** Exercise brief **
Check each line of the entries below for the string "note"; copy every line where it appears.

** Provided records **
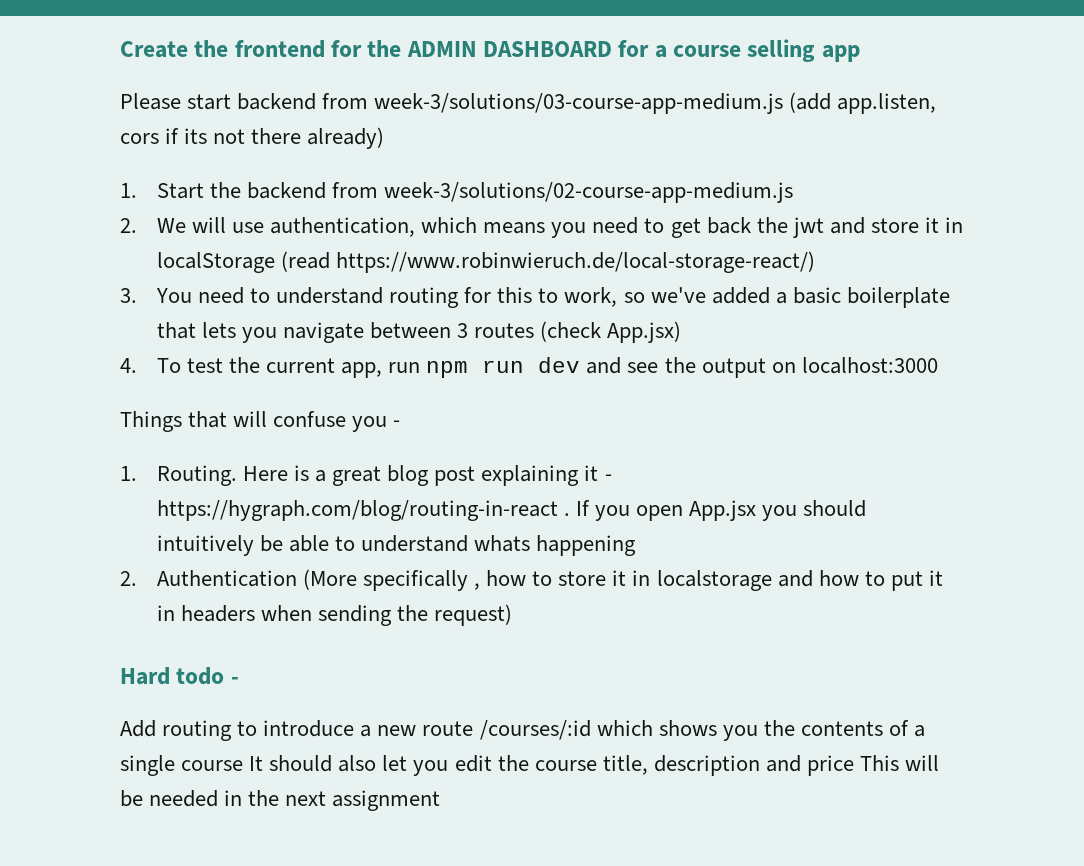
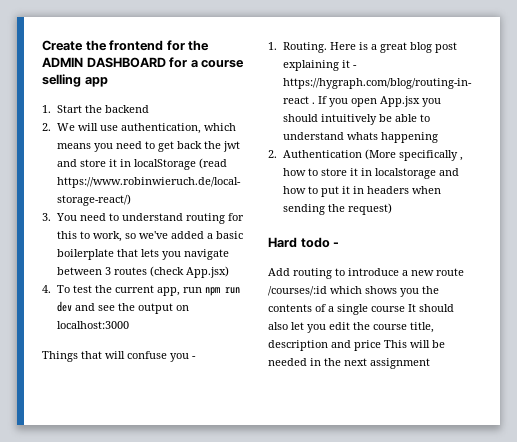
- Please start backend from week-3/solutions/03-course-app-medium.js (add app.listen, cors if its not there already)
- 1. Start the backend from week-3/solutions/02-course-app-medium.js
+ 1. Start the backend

==

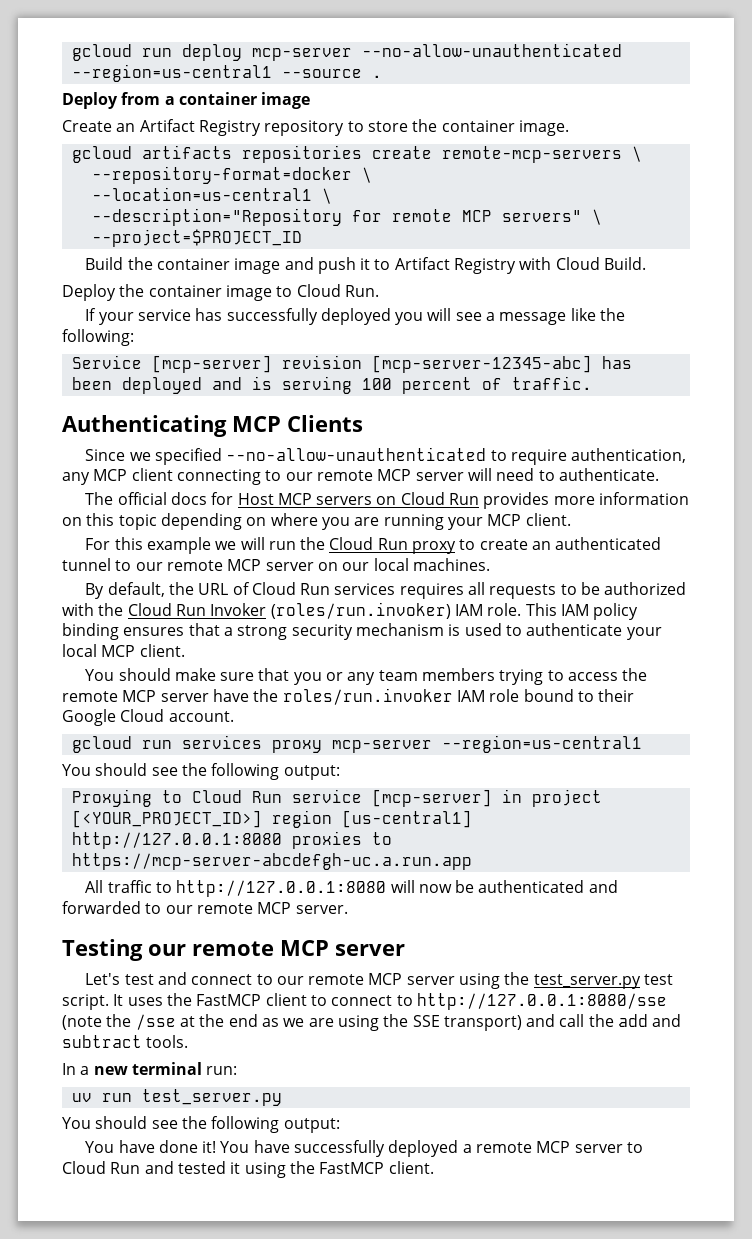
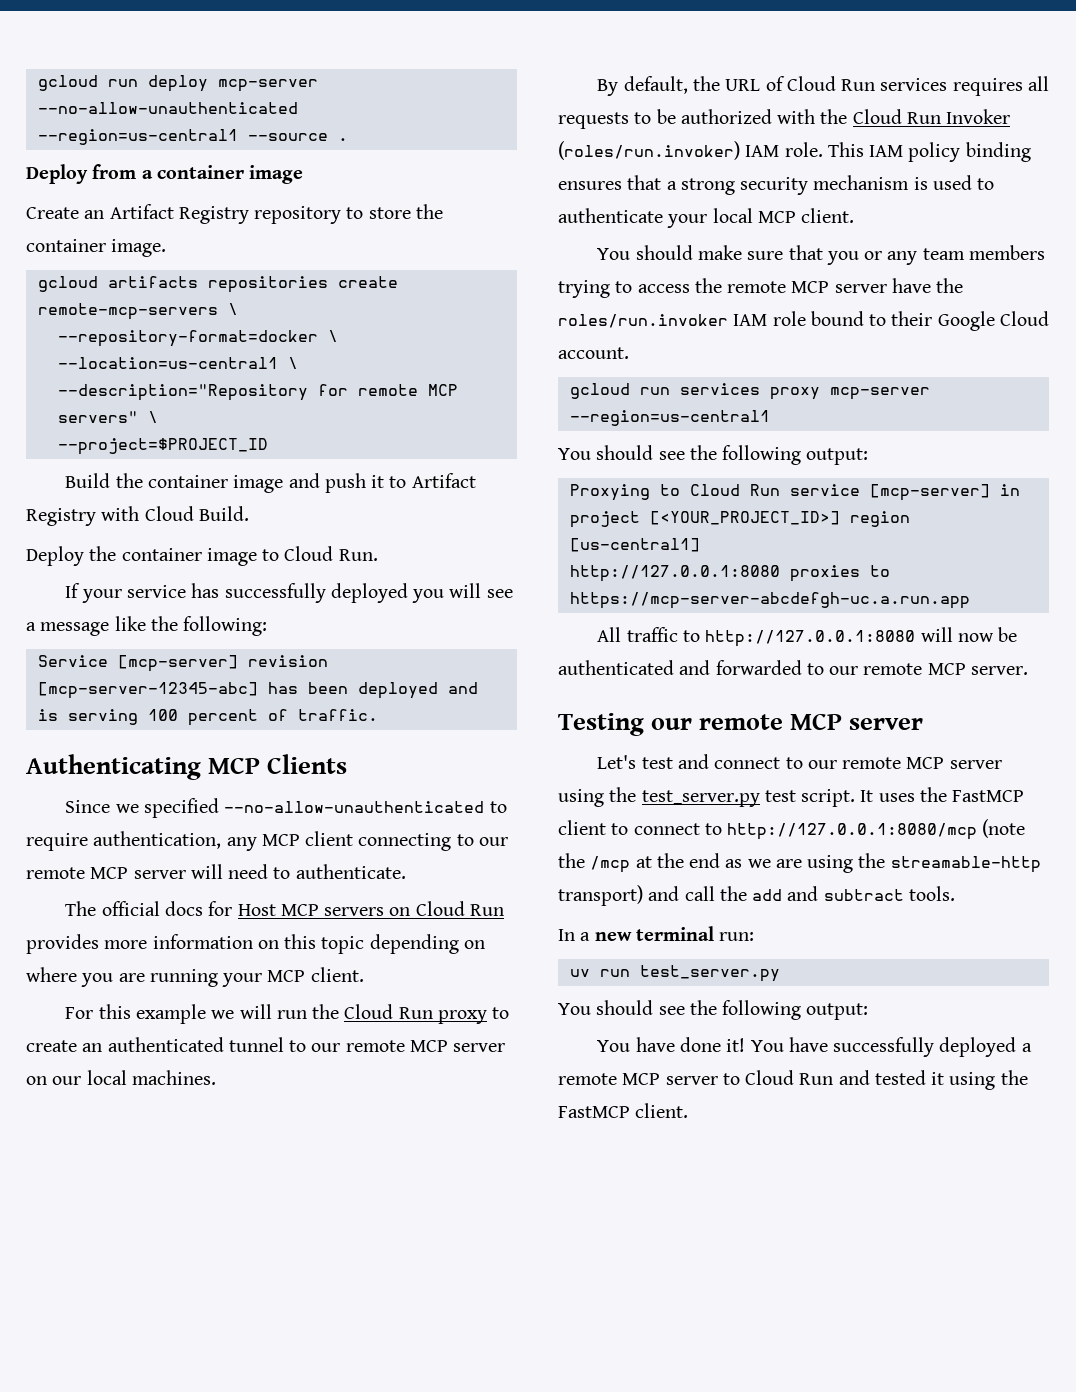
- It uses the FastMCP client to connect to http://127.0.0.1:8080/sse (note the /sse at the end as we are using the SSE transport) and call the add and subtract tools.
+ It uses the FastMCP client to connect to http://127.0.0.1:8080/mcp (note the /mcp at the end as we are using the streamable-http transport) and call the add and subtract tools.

** Written answer **
- It uses the FastMCP client to connect to http://127.0.0.1:8080/sse (note the /sse at the end as we are using the SSE transport) and call the add and subtract tools.
+ It uses the FastMCP client to connect to http://127.0.0.1:8080/mcp (note the /mcp at the end as we are using the streamable-http transport) and call the add and subtract tools.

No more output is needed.